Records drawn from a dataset
◇ ◇ ◇ ◇

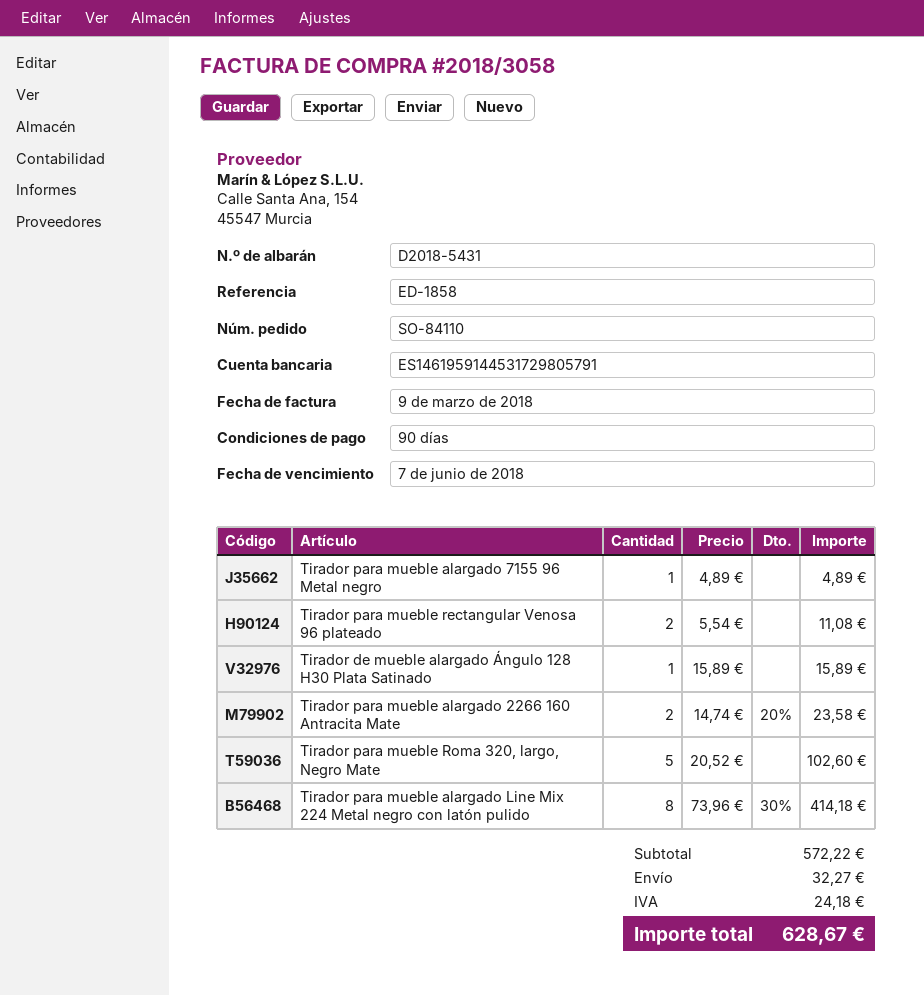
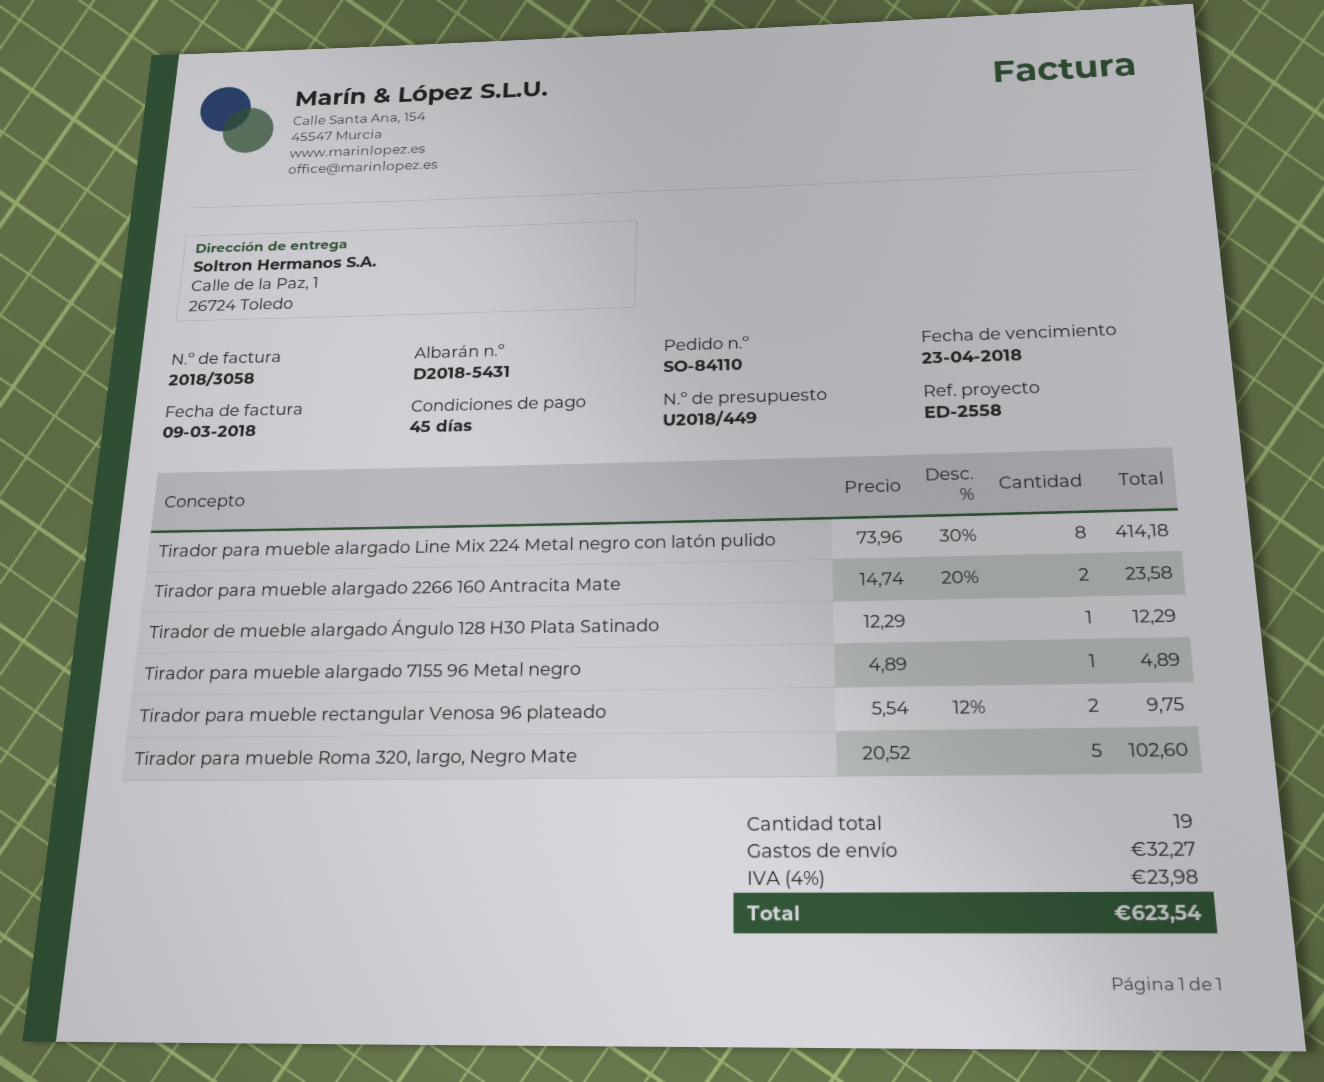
payment terms: 90 days -> 45 days
due date: 2018-06-07 -> 2018-04-23
reference: ED-1858 -> ED-2558
Tirador para mueble rectangular Venosa 96 plateado: 2 x 5.54 = 11.08 -> 2 x 5.54 - 12% = 9.75
Tirador de mueble alargado Ángulo 128 H30 Plata Satinado: 1 x 15.89 = 15.89 -> 1 x 12.29 = 12.29
tax: 24.18 -> 23.98
total: 628.67 -> 623.54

◇ ◇ ◇ ◇

What to work on >>
Return every line of the entries above that the string "mueble" appears in.

Reply to the task >>
Tirador para mueble rectangular Venosa 96 plateado: 2 x 5.54 = 11.08 -> 2 x 5.54 - 12% = 9.75
Tirador de mueble alargado Ángulo 128 H30 Plata Satinado: 1 x 15.89 = 15.89 -> 1 x 12.29 = 12.29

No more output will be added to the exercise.